Перед Павлом на низком сервировочном столике дымилась чашка кофе, в отдалении цифровой экран телевизора прокручивал сюжеты европейских новостных программ. Но скорби мира оставляли его совершенно равнодушными. Вместо них перед глазами стояла тучная фигура родного деда в застиранных штанах с приглашающе расстегнутой ширинкой, обсасывающего впалым старческим ртом яркий леденец. «Петушков» он делал сам, заваривая ежедневно густой сахарный сироп в железной кастрюльке и разливая его потом по детским формочкам. В прямоугольнике окна искрился первый снег, и дед пророчествовал: «Творог выпал на Покров, значит, быть зиме холодной…»
Нет, его зима будет другой, это он решил для себя твердо, пока выслушивал «обвинительную» речь компетентного израильского доктора.
План сложился сам собой, не случайно же выпала ему удача увидеть накануне репортаж о политическом скандале во Франции и узнать того русскоязычного журналиста, с которым судьба свела его на Корсике целых двадцать лет назад…
Видимо, это был последний счет, который предъявляла ему жизнь, и он должен быть оплачен.

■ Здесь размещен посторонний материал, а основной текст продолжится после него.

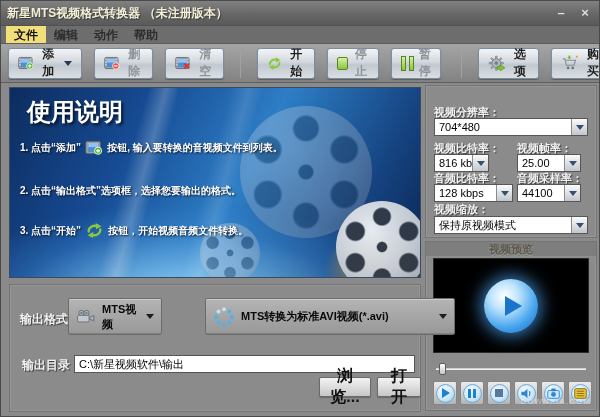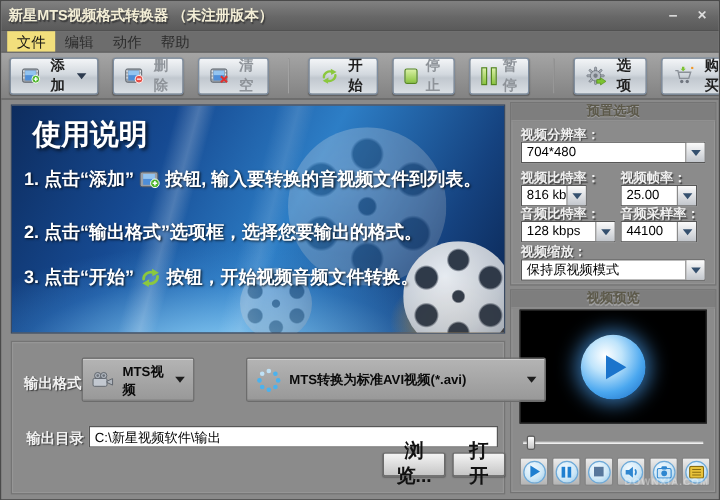--- a/index.html
+++ b/index.html
@@ -16,7 +16,7 @@
 
   
   .menubar{height:18px;background:#6d6d6d;display:flex;align-items:stretch;padding-left:5px;border-bottom:1px solid #5c5c5c;}
-  .menu-item{font-size:12px;font-weight:normal;color:#2c2c2c;padding:0 8px;line-height:18px;}
+  .menu-item{font-size:12px;font-weight:bold;color:#2c2c2c;padding:0 8px;line-height:18px;}
   .menu-item.active{background:#f2df7c;color:#141414;}
 
   

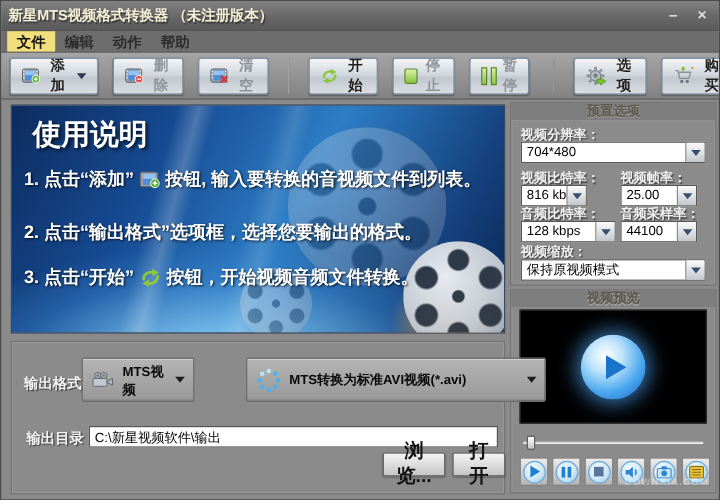--- a/index.html
+++ b/index.html
@@ -268,7 +268,6 @@
   </div>
 
   <div class="panel preset">
-    <div class="ghead">预置选项</div>
     <div class="plabel" style="left:8px;top:19px;">视频分辨率：</div>
     <div class="dd" style="left:8px;top:32px;width:154px;">
       <span class="dd-val">704*480</span>

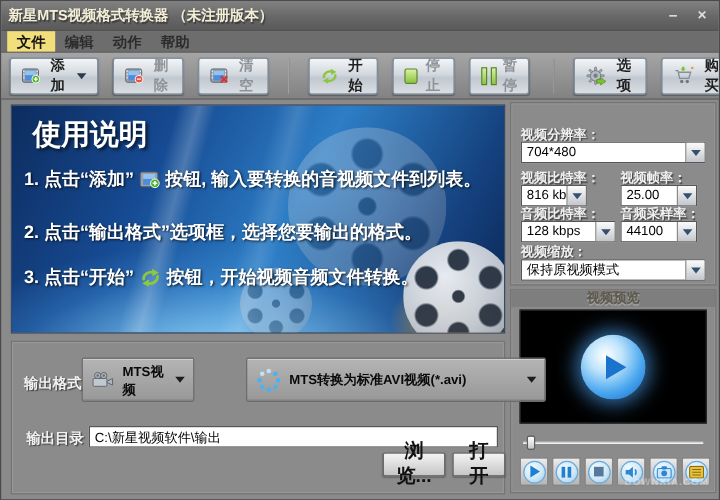--- a/index.html
+++ b/index.html
@@ -59,7 +59,7 @@
     background:radial-gradient(ellipse, rgba(246,160,30,.9), rgba(246,160,30,0) 65%);}
   .b-title{position:absolute;left:17px;top:8px;color:#fff;font-size:24px;font-weight:bold;
     text-shadow:2px 2px 3px rgba(0,0,0,.7);}
-  .b-step{position:absolute;left:10px;color:#fff;font-size:15px;font-weight:bold;white-space:nowrap;
+  .b-step{position:absolute;left:10px;color:#fff;font-size:10px;font-weight:bold;white-space:nowrap;
     text-shadow:1px 1px 2px rgba(0,0,0,.8);display:flex;align-items:center;gap:4px;}
   .s1{top:52px;} .s2{top:96px;} .s3{top:134px;}
   .b-step .film{width:18px;height:15px;} .b-step .recyc{width:19px;height:17px;}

Добравшись до дома, Павел почувствовал невероятный прилив энергии. Эта особенность появилась у него недавно — от полной апатии и припадков вялости, длящихся неделями, он вдруг переходил в состояние кипучей деятельности, когда все спорилось и все получалось. Ему прописали лекарства, которые должны были еще какое-то время продержать его на плаву, и Павел принялся за дело. Строчки, правда, выходили неровными, шаткими, слова все время выпадали и путались. «Врач что-то говорил про характерную для поздней стадии болезни скандированную речь и спонтанное пение, интересно, как это будет выглядеть в моем исполнении?..» Усмешка искривила его рот, но на душе стало совсем сумрачно. Надо все успеть, все предусмотреть: сколько у него осталось времени на нормальную жизнедеятельность, не мог с точностью определить ни один медицинский аппарат. В списке дел стоял еще нотариус, банк и пара деловых встреч, после чего оставалось осуществить главное, о чем он старался пока не думать.
В последнее время Анна жила с предчувствием надвигающейся катастрофы.
Она тяжело переносила свалившееся на нее одиночество.
София, промучившись всю зиму со сломанным бедром, умерла от сопутствующей пневмонии, Харис после продажи их дома перебрался на Корфу, где старые родственные связи и репутация опытного хирурга помогли ему получить приличную работу, Оливия приезжала только на каникулы.
И Павел…
С ним творилось что-то непонятное. Сначала она заметила эту странную, нехарактерную для него индифферентность. На вопросы с некоторого времени он отвечал односложно, иногда невпопад, одной и той же фразой, потом вдруг и вовсе исчез из виду — куда-то уехал, ничего не объяснив…
Трижды в неделю Анна появлялась в Академии, затем давала частные уроки, но времени все равно оставалась уйма, и она не знала, как им распорядиться.